The part below that opens with the line containing "color: #c2410c ->" and closes with the line containing "none -> <span>郭平2018.11.23下午第三节.m4a</span>" should be copied exactly, minus any pictures.

Top of The data

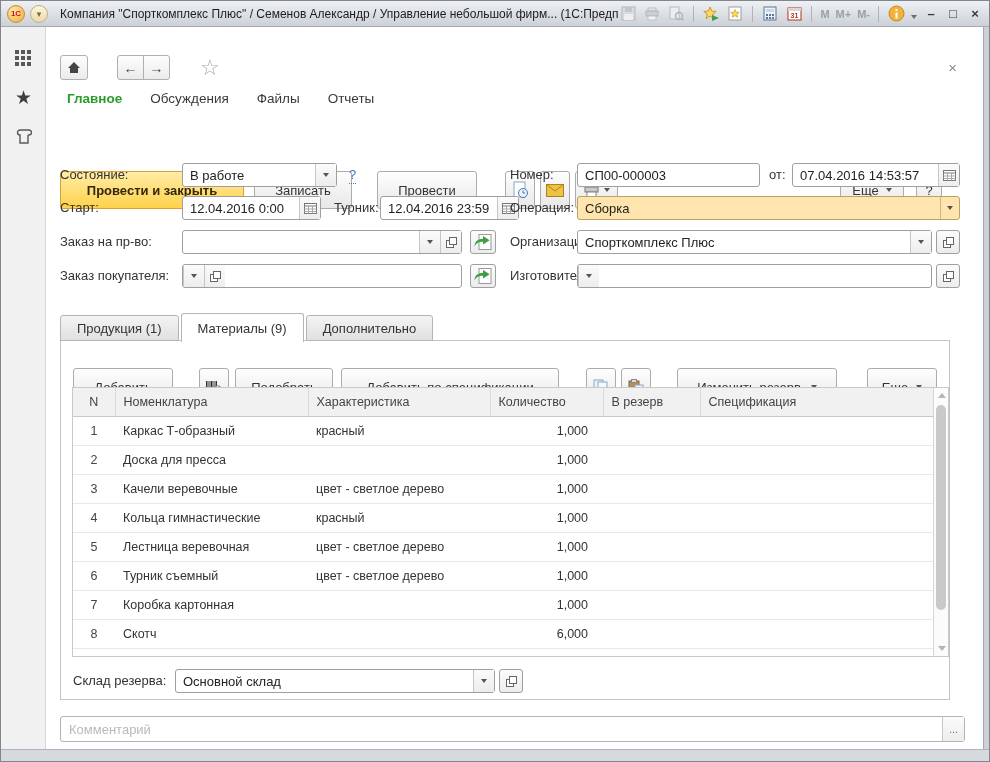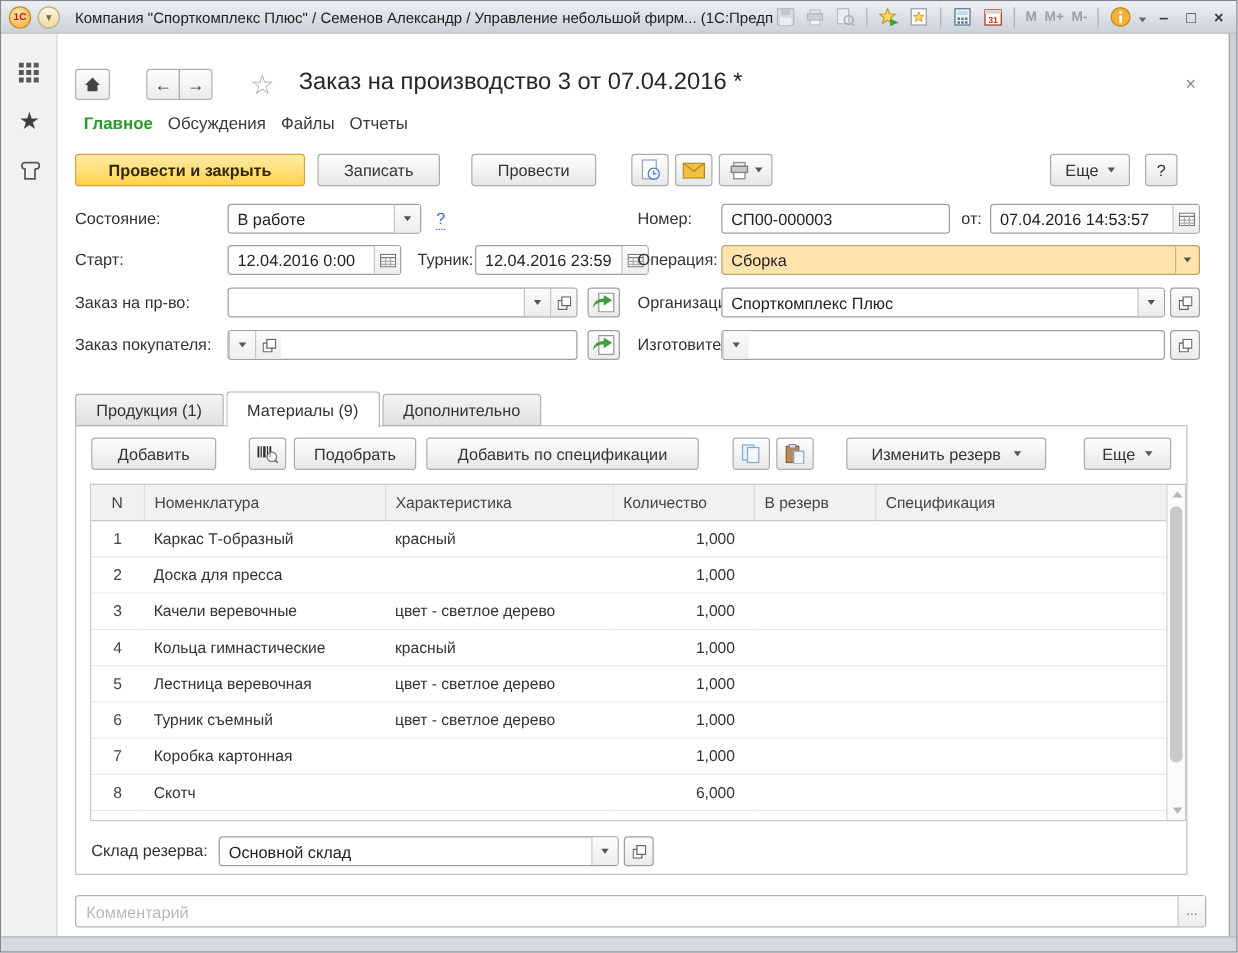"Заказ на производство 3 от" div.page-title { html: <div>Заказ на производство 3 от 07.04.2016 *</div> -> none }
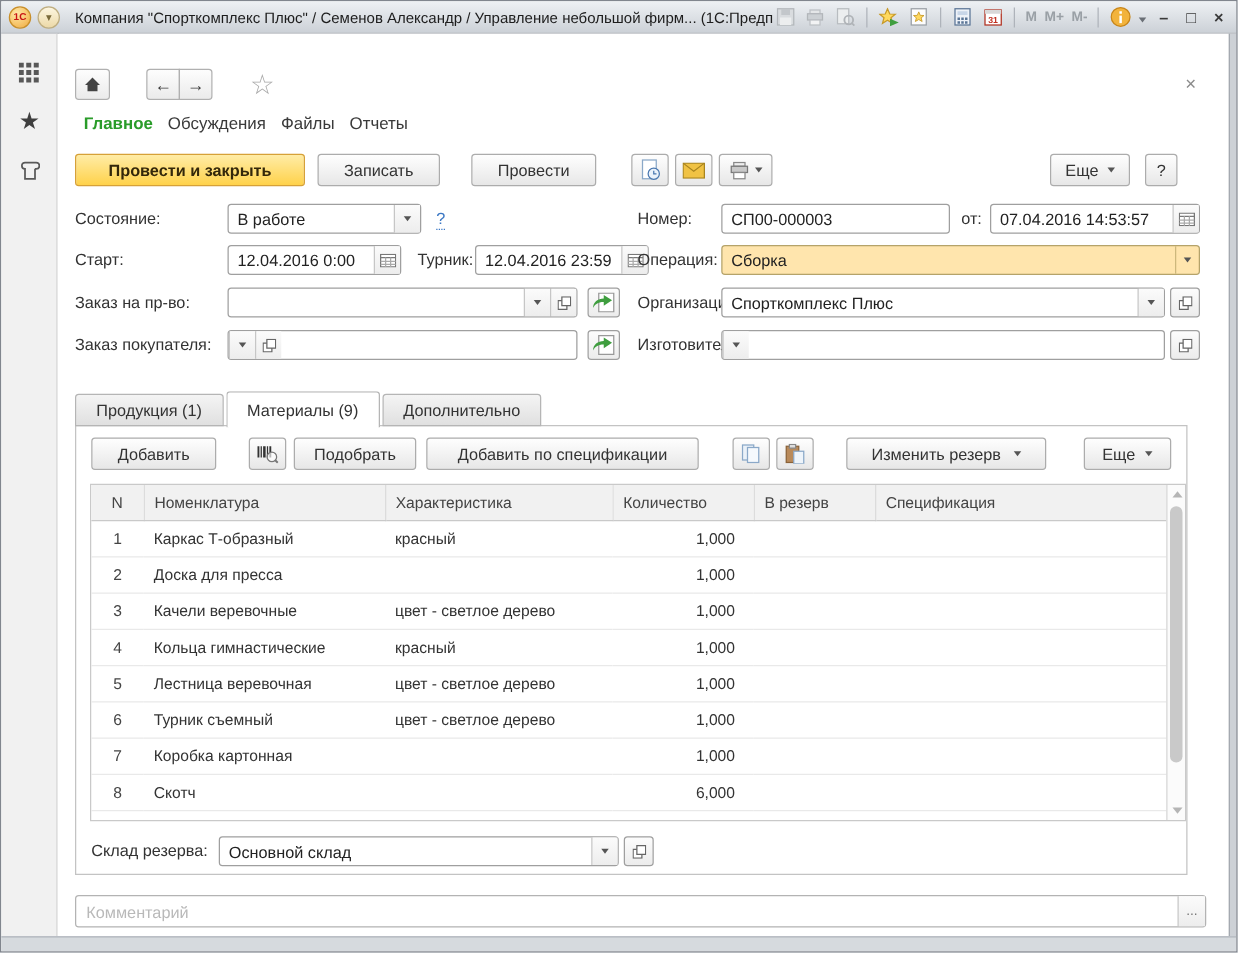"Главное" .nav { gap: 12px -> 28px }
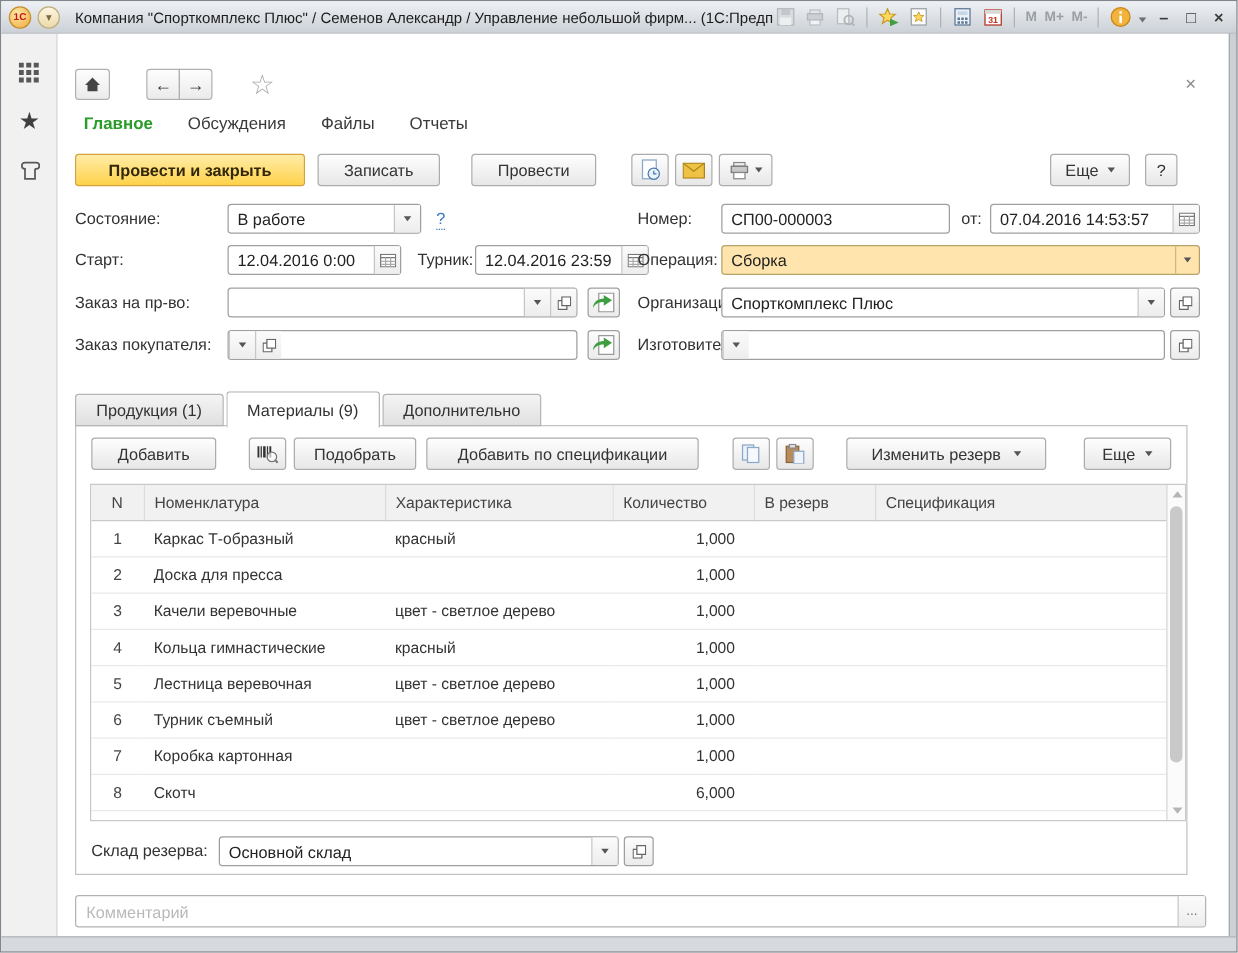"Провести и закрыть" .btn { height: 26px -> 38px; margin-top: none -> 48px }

Bottom of The data
Top of The data

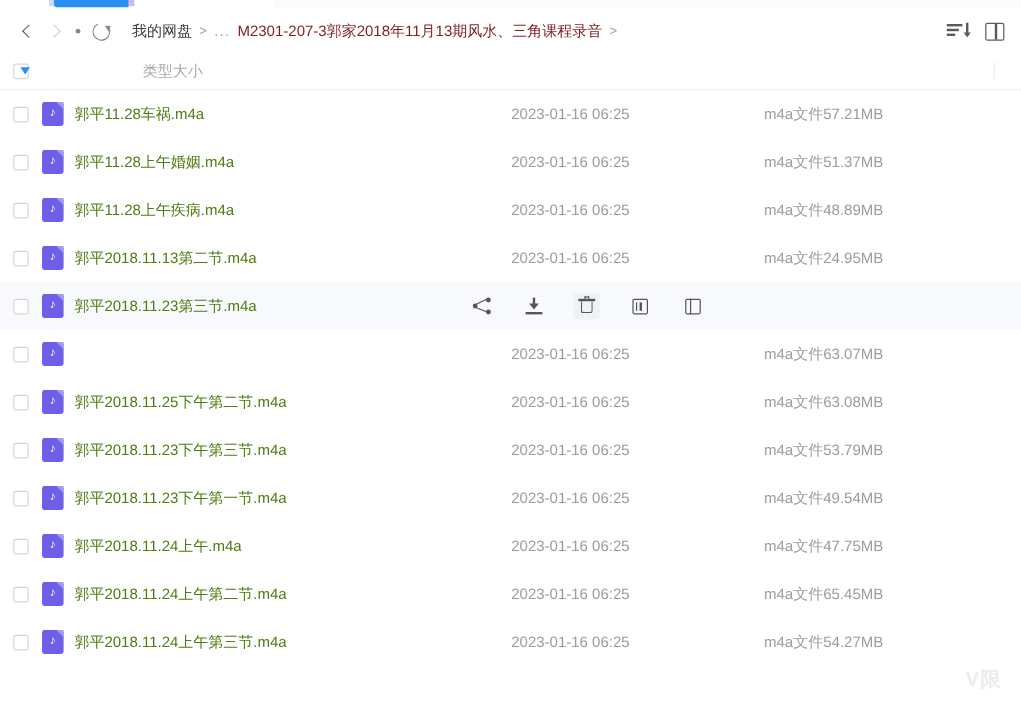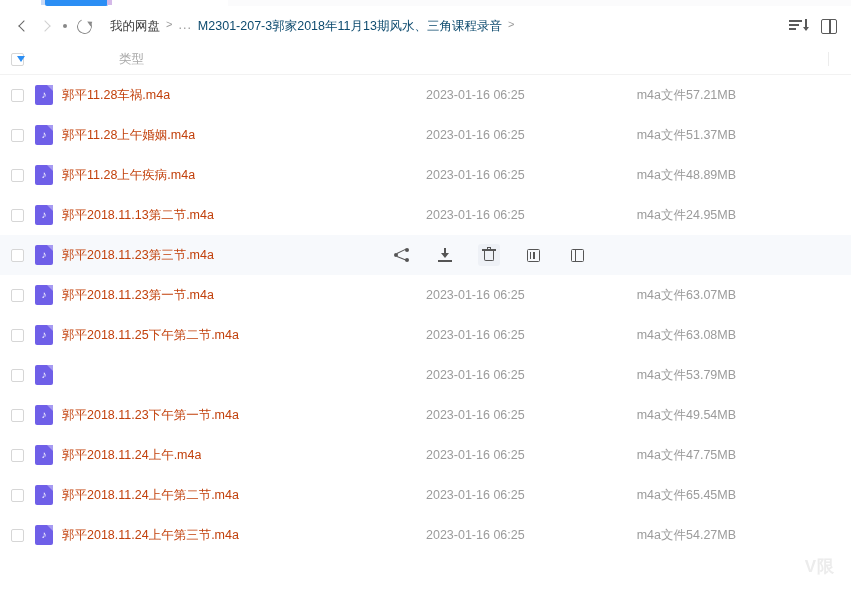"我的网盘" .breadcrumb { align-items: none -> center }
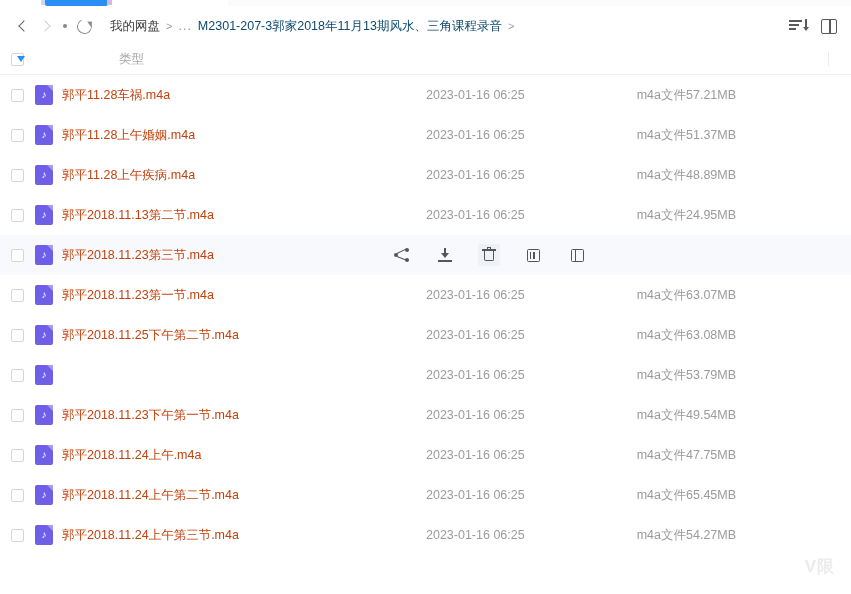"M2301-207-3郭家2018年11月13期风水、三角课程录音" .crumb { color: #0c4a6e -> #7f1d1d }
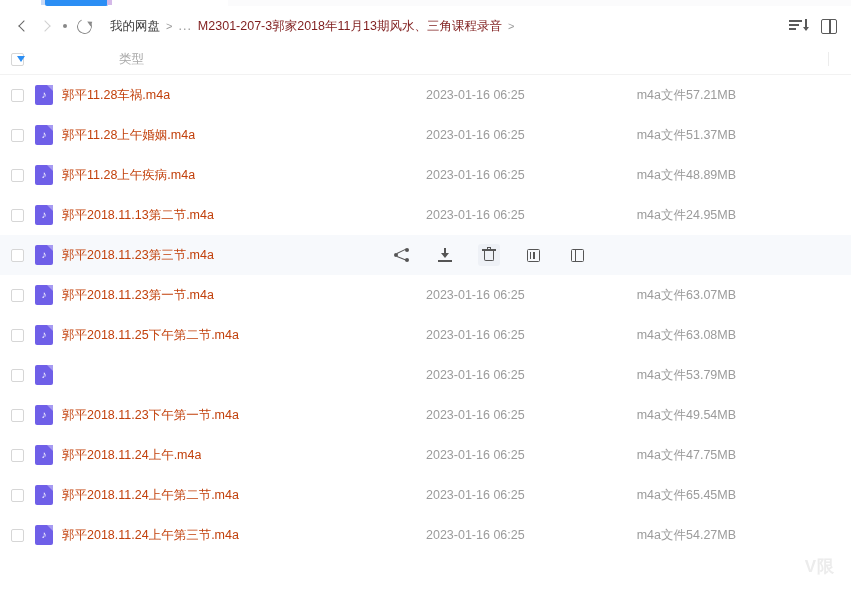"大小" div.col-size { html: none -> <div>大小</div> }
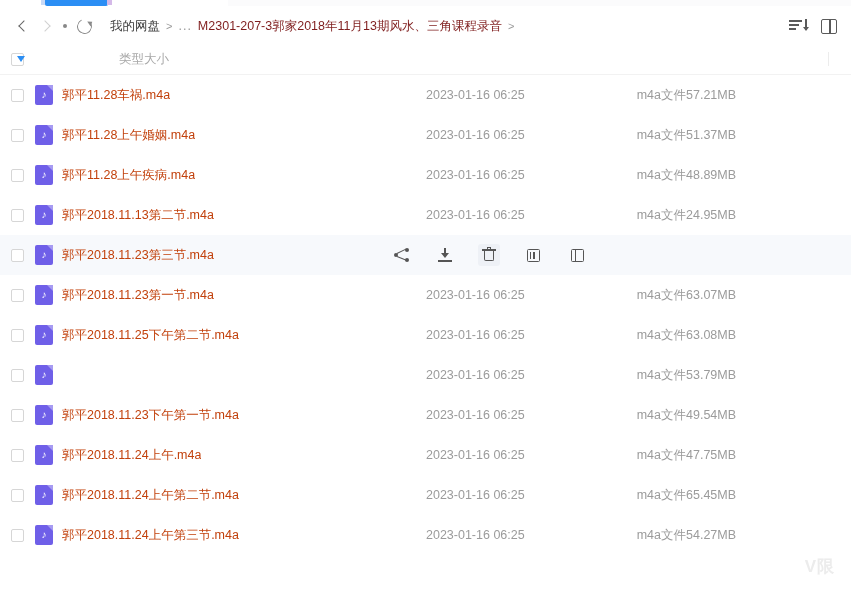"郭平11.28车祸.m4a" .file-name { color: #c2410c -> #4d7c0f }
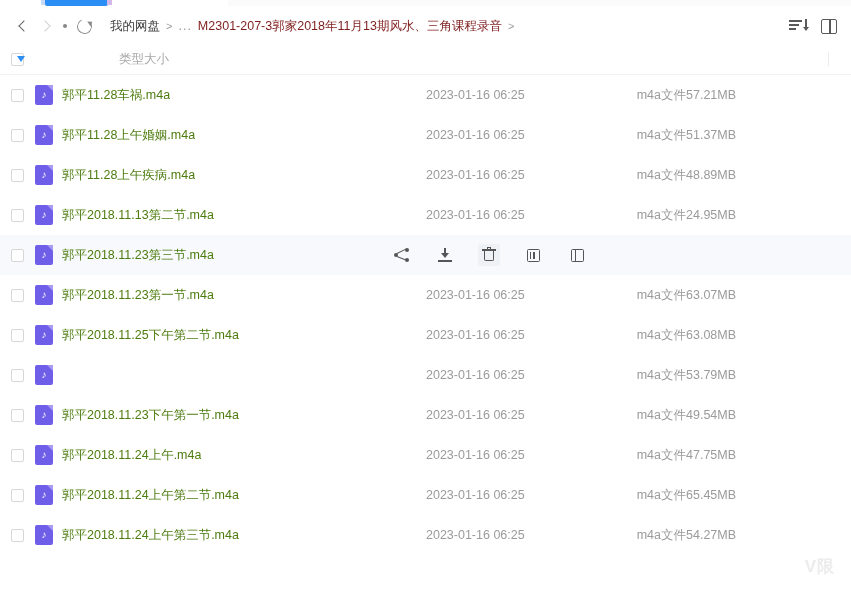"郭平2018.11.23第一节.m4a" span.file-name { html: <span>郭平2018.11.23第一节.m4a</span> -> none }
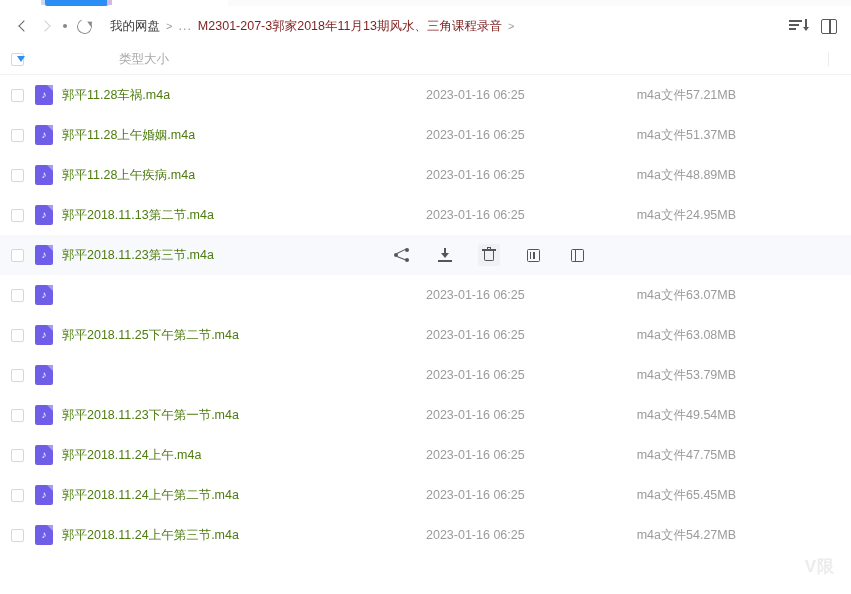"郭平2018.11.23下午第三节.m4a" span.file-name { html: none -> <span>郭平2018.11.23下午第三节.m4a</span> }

Bottom of The data

Exercise response:
"郭平11.28车祸.m4a" .file-name { color: #c2410c -> #4d7c0f }
"郭平2018.11.23第一节.m4a" span.file-name { html: <span>郭平2018.11.23第一节.m4a</span> -> none }
"郭平2018.11.23下午第三节.m4a" span.file-name { html: none -> <span>郭平2018.11.23下午第三节.m4a</span> }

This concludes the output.